■ SUPPLIED RECORDS ■
____
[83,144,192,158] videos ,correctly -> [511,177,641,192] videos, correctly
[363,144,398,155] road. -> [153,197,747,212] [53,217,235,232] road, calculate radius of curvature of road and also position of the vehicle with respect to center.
____
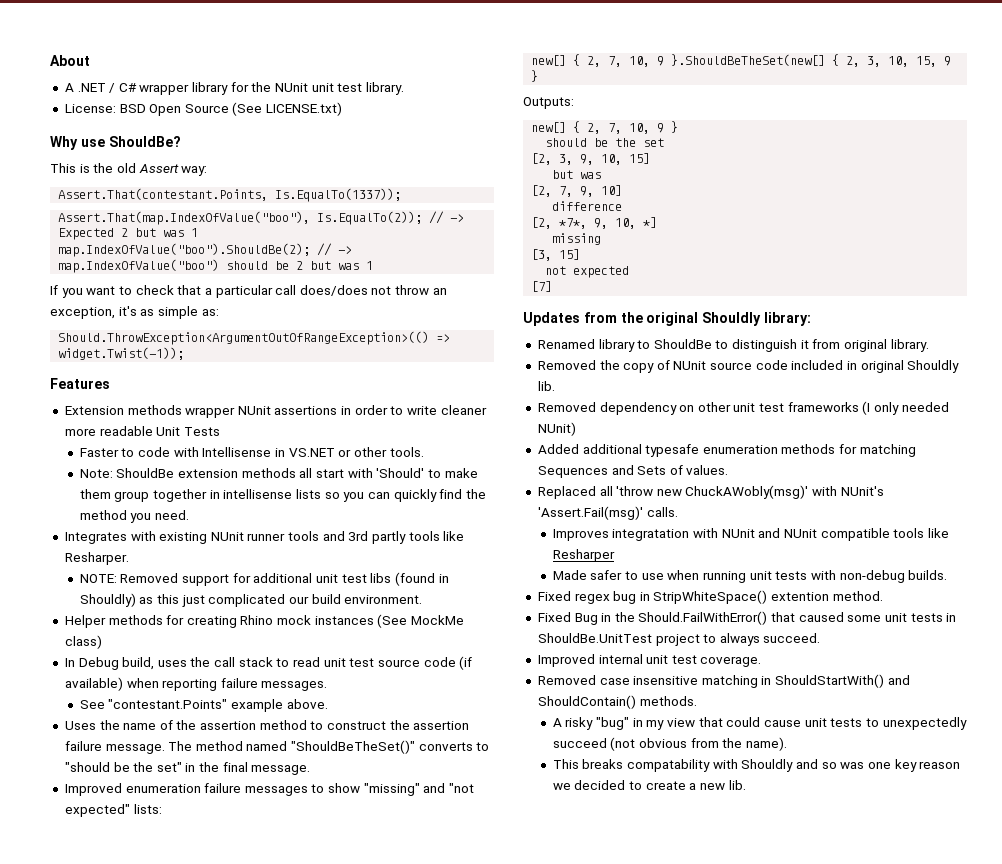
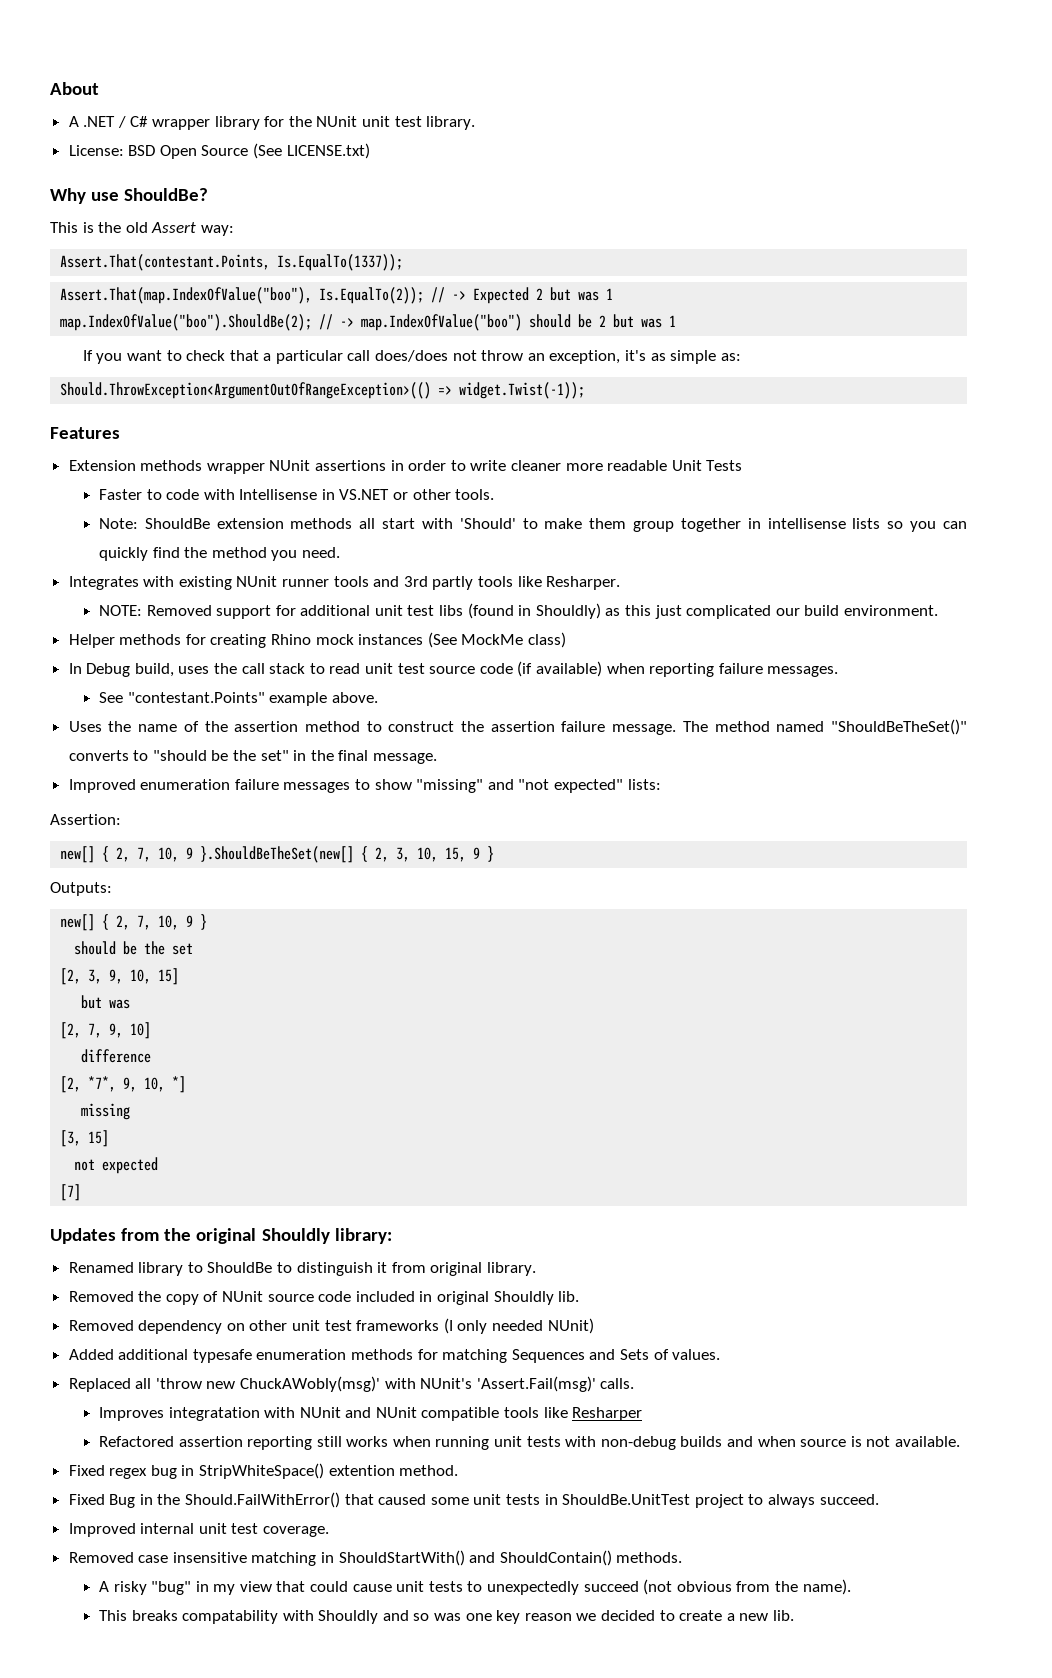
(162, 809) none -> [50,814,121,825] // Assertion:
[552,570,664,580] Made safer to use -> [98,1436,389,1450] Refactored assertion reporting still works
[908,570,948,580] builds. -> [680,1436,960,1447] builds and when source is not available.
____
■ YOUR INSTRUCTIONS ■
Look above for the line holding "[552,570,664,580] Made safer" and the line holding "[908,570,948,580] builds. ->". Retype both, and every line between them, word for word and nothing else.

■ REPLY ■
[552,570,664,580] Made safer to use -> [98,1436,389,1450] Refactored assertion reporting still works
[908,570,948,580] builds. -> [680,1436,960,1447] builds and when source is not available.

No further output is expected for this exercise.